WORK TASK →
Please transcribe the data below in full. Omit any picture you find in it.

EXTRACTED RECORDS →
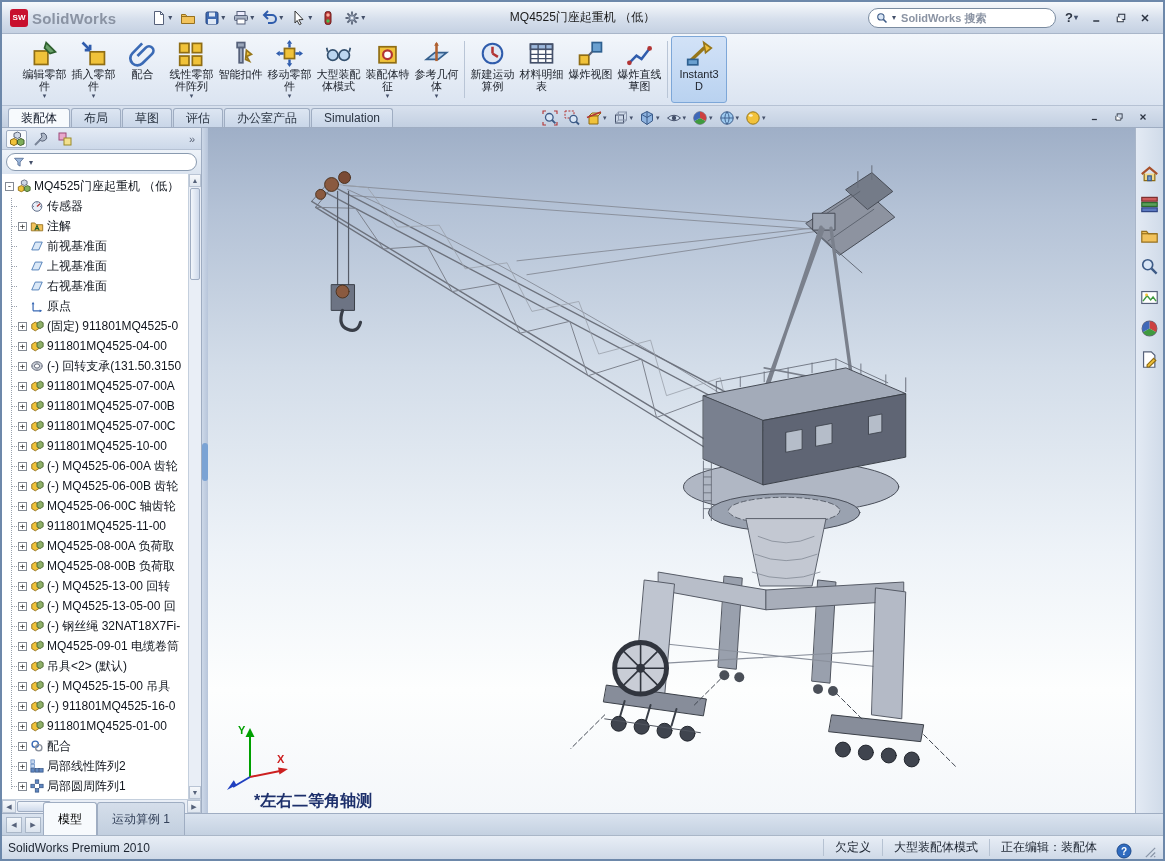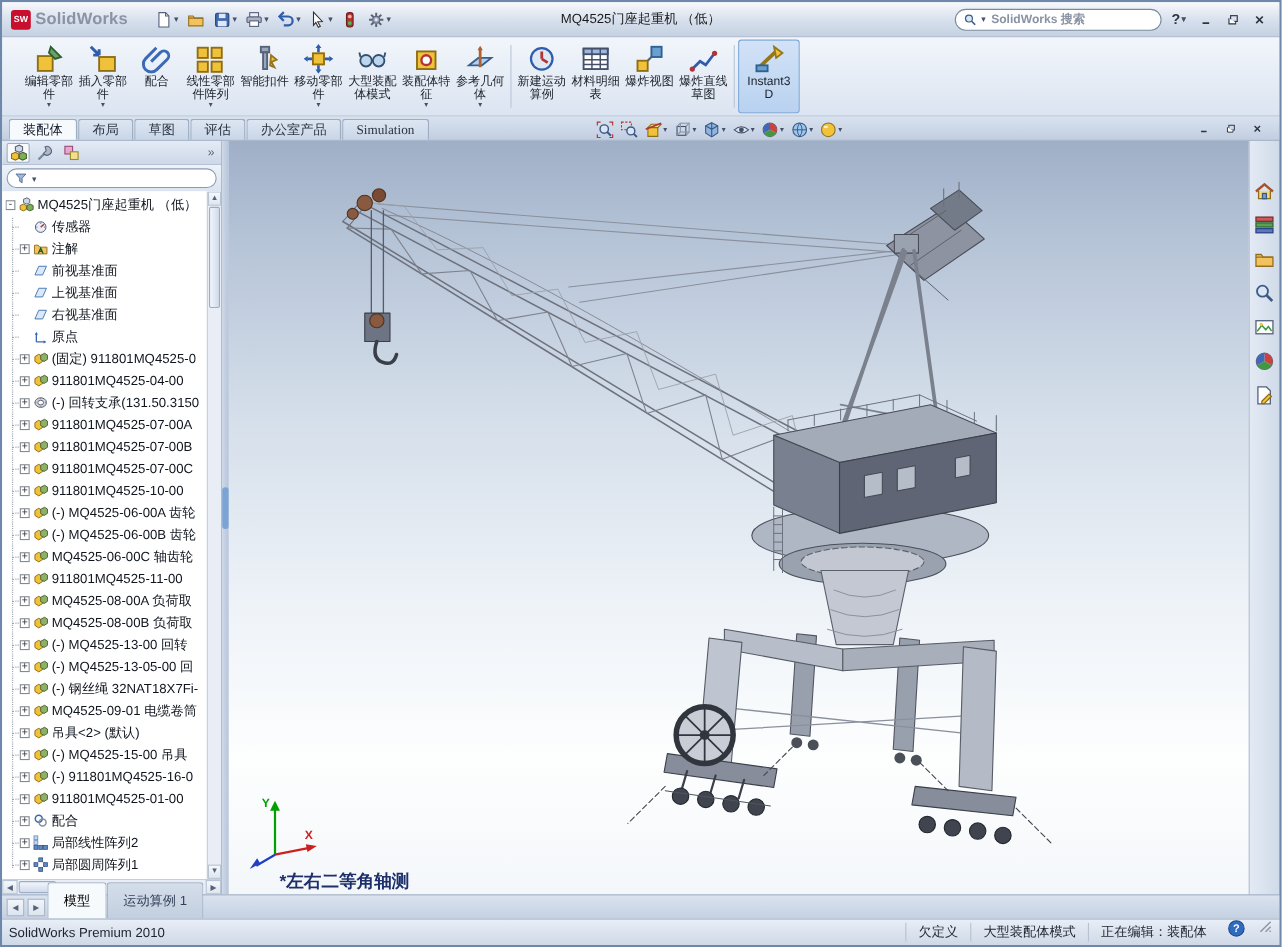--- a/index.html
+++ b/index.html
@@ -5,21 +5,21 @@
   html,body{margin:0;padding:0;width:1165px;height:861px;overflow:hidden;
     font-family:"Liberation Sans",sans-serif;background:#fff;}
   *{box-sizing:border-box;}
   svg{width:100%;height:100%;display:block;}
 
   .window{position:absolute;inset:0;border:2px solid #6d88aa;display:flex;flex-direction:column;background:#dfe6f1;}
 
   
   .titlebar{height:32px;flex:none;display:flex;align-items:center;gap:4px;padding:0 8px;
     background:linear-gradient(#f7f9fc,#d6dfec 55%,#c5d1e2);border-bottom:1px solid #a9b6c9;position:relative;}
-  .applogo{display:flex;align-items:center;gap:4px;margin-right:18px;}
+  .applogo{display:flex;align-items:flex-end;gap:4px;margin-right:28px;}
   .swbadge{width:18px;height:18px;background:#c8102e;color:#fff;font-size:8px;font-weight:bold;
     display:flex;align-items:center;justify-content:center;border-radius:3px;}
   .apptext{color:#8a93a3;font-size:15px;font-weight:bold;letter-spacing:.2px;}
   .qtb{display:flex;align-items:center;gap:2px;}
   .qbtn{height:24px;display:flex;align-items:center;padding:0 3px;border-radius:3px;}
   .dda{font-size:8px;color:#44506a;margin-left:1px;}
   .wintitle{position:absolute;left:0;right:0;text-align:center;font-size:12px;color:#1b1b1b;pointer-events:none;}
   .searchbox{margin-left:auto;width:188px;height:20px;border:1px solid #7a8ba0;border-radius:10px;background:#fff;
     display:flex;align-items:center;padding:0 7px;gap:3px;}
   .searchbox input{border:0;outline:0;flex:1;min-width:0;font-size:11px;color:#333;background:transparent;
@@ -41,21 +41,21 @@
   .rbtn{min-width:47px;display:flex;flex-direction:column;align-items:center;padding:3px 1px 0;
     border:1px solid transparent;border-radius:3px;}
   .rlbl{font-size:11px;line-height:12px;text-align:center;color:#20252e;margin-top:1px;word-break:break-all;width:45px;}
   .rdd{font-size:7px;color:#44506a;line-height:7px;}
   .ractive{min-width:56px;background:linear-gradient(#d2e2f7,#b9d2f0);border-color:#7da7d8;}
   .rsep{width:1px;background:#b9c5d6;margin:5px 3px;}
   .watermark{position:absolute;right:14px;top:4px;width:96px;height:62px;opacity:.8;pointer-events:none;}
 
   
   .tabrow{height:22px;flex:none;background:linear-gradient(#d8e1ee,#c2cfe1);display:flex;align-items:flex-end;
-    padding-left:6px;position:relative;border-bottom:1px solid #9fadc2;font-family:Liberation Serif, serif;}
+    padding-left:6px;position:relative;border-bottom:1px solid #9fadc2;}
   .ctab{height:19px;padding:0 12px;font-size:12px;display:flex;align-items:center;color:#2a3442;
     border:1px solid #9fadc2;border-bottom:none;border-radius:3px 3px 0 0;
     background:linear-gradient(#dde6f2,#c9d6e8);margin-right:1px;white-space:nowrap;}
   .ctab.active{background:#f7fafd;color:#101828;}
   .headsup{position:absolute;left:538px;top:2px;display:flex;gap:2px;align-items:center;}
   .hbtn{height:19px;display:flex;align-items:center;padding:0 2px;border-radius:2px;}
   .hdd{font-size:7px;color:#44506a;margin-left:1px;}
   .docctrl{position:absolute;right:12px;top:3px;display:flex;gap:7px;}
   .dbtn{width:17px;height:15px;display:flex;align-items:center;justify-content:center;}
 
@@ -114,21 +114,21 @@
   .modeltabs{height:22px;flex:none;background:linear-gradient(#dae3ef,#c4d1e1);border-top:1px solid #9fadc2;
     display:flex;align-items:flex-end;padding-left:3px;gap:1px;}
   .mnav{width:16px;height:16px;font-size:7px;color:#56627a;display:flex;align-items:center;justify-content:center;
     background:linear-gradient(#f2f6fa,#dce4ee);border:1px solid #aab7c8;margin:0 1px 2px;}
   .mtab{height:18px;padding:16px 14px;font-size:12px;display:flex;align-items:center;border:1px solid #9fadc2;
     border-bottom:none;border-radius:3px 3px 0 0;background:linear-gradient(#d5deea,#c2cfdf);color:#33415a;white-space:nowrap;}
   .mtab.active{background:#f7fafd;color:#000;}
 
   .statusbar{height:24px;flex:none;background:linear-gradient(#e8eef6,#cfd9e7);border-top:1px solid #aab7c8;
     display:flex;align-items:center;padding:0 6px;font-size:12px;color:#1c2430;}
-  .sright{margin-left:auto;display:flex;align-items:flex-start;height:100%;gap:0;}
+  .sright{margin-left:auto;display:flex;align-items:flex-end;height:100%;gap:0;}
   .sitem{padding:0 11px;border-left:1px solid #b6c2d2;height:72%;display:flex;align-items:center;white-space:nowrap;}
   .sbadge{width:16px;height:16px;margin:0 8px;}
   .sgrip2{width:13px;height:13px;margin-left:4px;}
 </style>
 </head>
 <body>
 
 <div class="window">
 
   <div class="titlebar">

RESPONSE BELOW →
--- a/index.html
+++ b/index.html
@@ -5,21 +5,21 @@
   html,body{margin:0;padding:0;width:1165px;height:861px;overflow:hidden;
     font-family:"Liberation Sans",sans-serif;background:#fff;}
   *{box-sizing:border-box;}
   svg{width:100%;height:100%;display:block;}
 
   .window{position:absolute;inset:0;border:2px solid #6d88aa;display:flex;flex-direction:column;background:#dfe6f1;}
 
   
   .titlebar{height:32px;flex:none;display:flex;align-items:center;gap:4px;padding:0 8px;
     background:linear-gradient(#f7f9fc,#d6dfec 55%,#c5d1e2);border-bottom:1px solid #a9b6c9;position:relative;}
-  .applogo{display:flex;align-items:center;gap:4px;margin-right:18px;}
+  .applogo{display:flex;align-items:flex-end;gap:4px;margin-right:28px;}
   .swbadge{width:18px;height:18px;background:#c8102e;color:#fff;font-size:8px;font-weight:bold;
     display:flex;align-items:center;justify-content:center;border-radius:3px;}
   .apptext{color:#8a93a3;font-size:15px;font-weight:bold;letter-spacing:.2px;}
   .qtb{display:flex;align-items:center;gap:2px;}
   .qbtn{height:24px;display:flex;align-items:center;padding:0 3px;border-radius:3px;}
   .dda{font-size:8px;color:#44506a;margin-left:1px;}
   .wintitle{position:absolute;left:0;right:0;text-align:center;font-size:12px;color:#1b1b1b;pointer-events:none;}
   .searchbox{margin-left:auto;width:188px;height:20px;border:1px solid #7a8ba0;border-radius:10px;background:#fff;
     display:flex;align-items:center;padding:0 7px;gap:3px;}
   .searchbox input{border:0;outline:0;flex:1;min-width:0;font-size:11px;color:#333;background:transparent;
@@ -41,21 +41,21 @@
   .rbtn{min-width:47px;display:flex;flex-direction:column;align-items:center;padding:3px 1px 0;
     border:1px solid transparent;border-radius:3px;}
   .rlbl{font-size:11px;line-height:12px;text-align:center;color:#20252e;margin-top:1px;word-break:break-all;width:45px;}
   .rdd{font-size:7px;color:#44506a;line-height:7px;}
   .ractive{min-width:56px;background:linear-gradient(#d2e2f7,#b9d2f0);border-color:#7da7d8;}
   .rsep{width:1px;background:#b9c5d6;margin:5px 3px;}
   .watermark{position:absolute;right:14px;top:4px;width:96px;height:62px;opacity:.8;pointer-events:none;}
 
   
   .tabrow{height:22px;flex:none;background:linear-gradient(#d8e1ee,#c2cfe1);display:flex;align-items:flex-end;
-    padding-left:6px;position:relative;border-bottom:1px solid #9fadc2;font-family:Liberation Serif, serif;}
+    padding-left:6px;position:relative;border-bottom:1px solid #9fadc2;}
   .ctab{height:19px;padding:0 12px;font-size:12px;display:flex;align-items:center;color:#2a3442;
     border:1px solid #9fadc2;border-bottom:none;border-radius:3px 3px 0 0;
     background:linear-gradient(#dde6f2,#c9d6e8);margin-right:1px;white-space:nowrap;}
   .ctab.active{background:#f7fafd;color:#101828;}
   .headsup{position:absolute;left:538px;top:2px;display:flex;gap:2px;align-items:center;}
   .hbtn{height:19px;display:flex;align-items:center;padding:0 2px;border-radius:2px;}
   .hdd{font-size:7px;color:#44506a;margin-left:1px;}
   .docctrl{position:absolute;right:12px;top:3px;display:flex;gap:7px;}
   .dbtn{width:17px;height:15px;display:flex;align-items:center;justify-content:center;}
 
@@ -114,21 +114,21 @@
   .modeltabs{height:22px;flex:none;background:linear-gradient(#dae3ef,#c4d1e1);border-top:1px solid #9fadc2;
     display:flex;align-items:flex-end;padding-left:3px;gap:1px;}
   .mnav{width:16px;height:16px;font-size:7px;color:#56627a;display:flex;align-items:center;justify-content:center;
     background:linear-gradient(#f2f6fa,#dce4ee);border:1px solid #aab7c8;margin:0 1px 2px;}
   .mtab{height:18px;padding:16px 14px;font-size:12px;display:flex;align-items:center;border:1px solid #9fadc2;
     border-bottom:none;border-radius:3px 3px 0 0;background:linear-gradient(#d5deea,#c2cfdf);color:#33415a;white-space:nowrap;}
   .mtab.active{background:#f7fafd;color:#000;}
 
   .statusbar{height:24px;flex:none;background:linear-gradient(#e8eef6,#cfd9e7);border-top:1px solid #aab7c8;
     display:flex;align-items:center;padding:0 6px;font-size:12px;color:#1c2430;}
-  .sright{margin-left:auto;display:flex;align-items:flex-start;height:100%;gap:0;}
+  .sright{margin-left:auto;display:flex;align-items:flex-end;height:100%;gap:0;}
   .sitem{padding:0 11px;border-left:1px solid #b6c2d2;height:72%;display:flex;align-items:center;white-space:nowrap;}
   .sbadge{width:16px;height:16px;margin:0 8px;}
   .sgrip2{width:13px;height:13px;margin-left:4px;}
 </style>
 </head>
 <body>
 
 <div class="window">
 
   <div class="titlebar">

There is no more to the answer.